Skip to content

Conversation

madhub
Copy link

@madhub madhub commented Sep 20, 2025

This pull request introduces a new otelcol.exporter.file component, which allows metrics, logs, and traces to be written to disk with options for rotation, compression, and grouping by resource attribute. The implementation includes documentation, code, dependency updates, and thorough validation and testing. This addition enables users to persist telemetry data locally in either JSON or Protocol Buffers format and provides flexible configuration for file management.

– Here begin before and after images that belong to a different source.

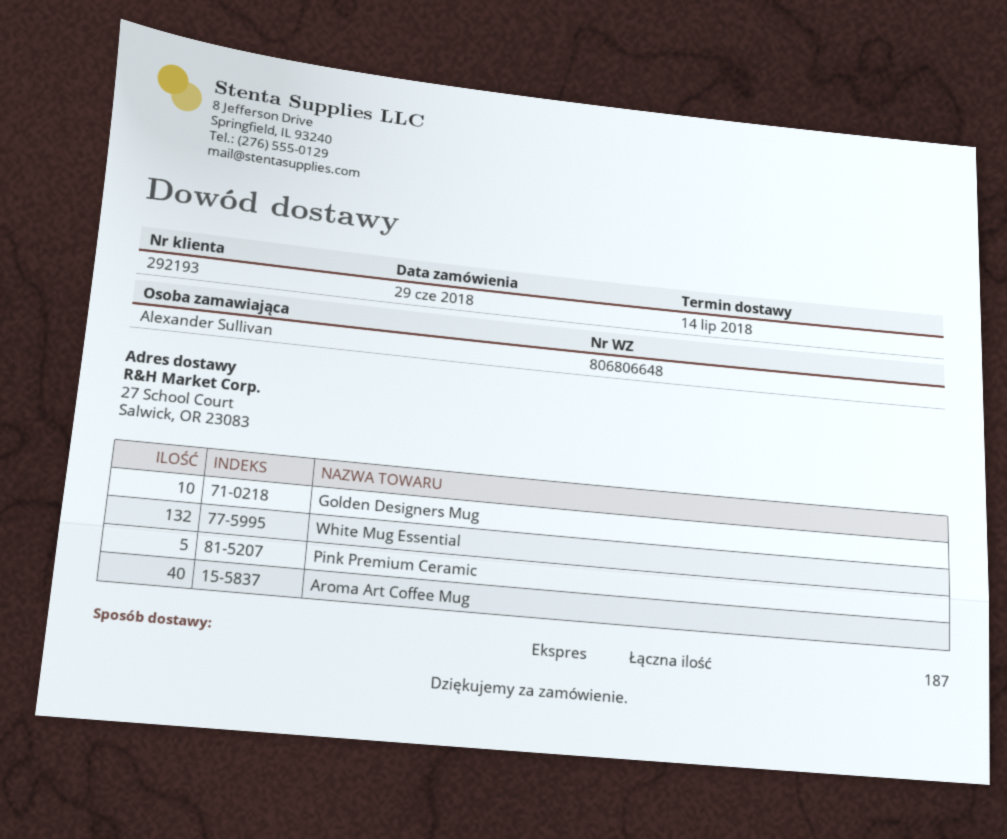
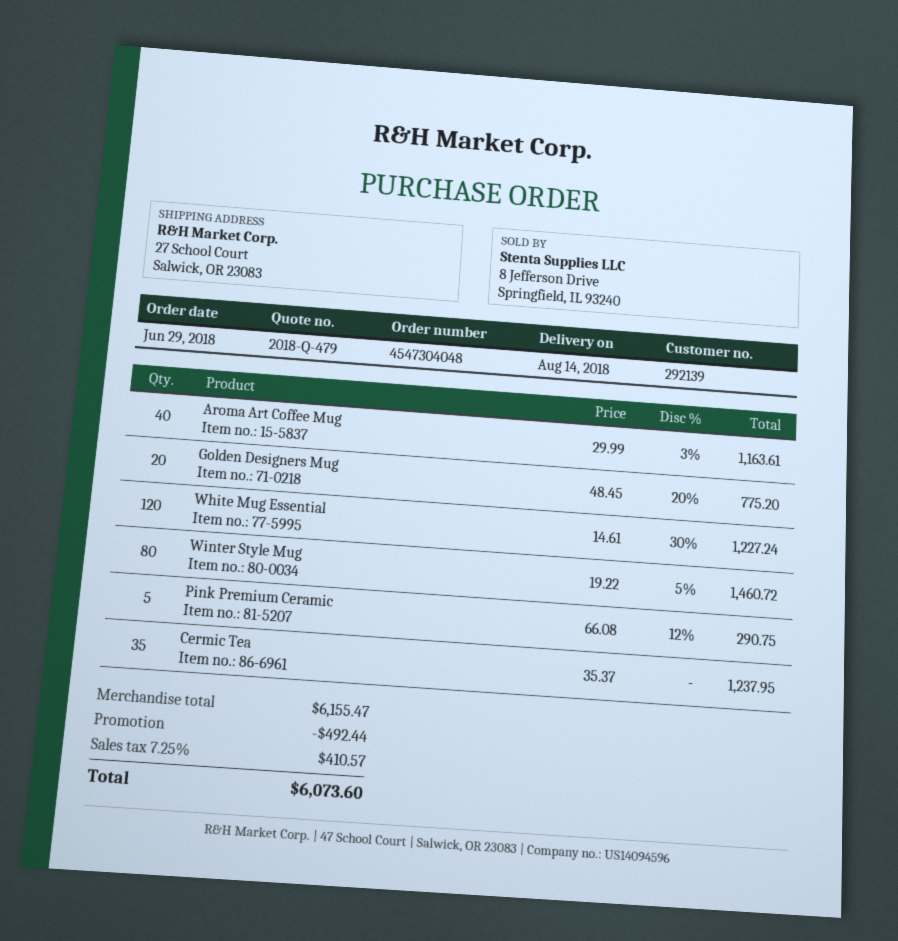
delivery date: 2018-07-14 -> 2018-08-14
customer number: 292193 -> 292139
Golden Designers Mug: 10 -> 20
White Mug Essential: 132 -> 120
Winter Style Mug: none -> 80
Cermic Tea: none -> 35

New Feature: File Exporter Component

  • Added the otelcol.exporter.file component, enabling telemetry data export to disk with support for file rotation, compression (zstd), and grouping output files by resource attribute. The component wraps the upstream OpenTelemetry Collector Contrib fileexporter. [1] [2]

Documentation and Usage

  • Created comprehensive documentation for otelcol.exporter.file, detailing arguments, blocks (rotation, group_by, debug_metrics), configuration options, usage examples, and technical details.

Codebase Integration

  • Registered the new component in the Alloy system and ensured it is available for use by importing it in the component registry (all.go).

Dependency Management

  • Added github.com/open-telemetry/opentelemetry-collector-contrib/exporter/fileexporter as a dependency in go.mod to support the new exporter.

Validation and Testing

  • Implemented robust validation logic for configuration options, including edge cases for path, format, compression, rotation, and group_by settings. Added unit tests to verify defaulting, validation, conversion, and unmarshalling of configuration.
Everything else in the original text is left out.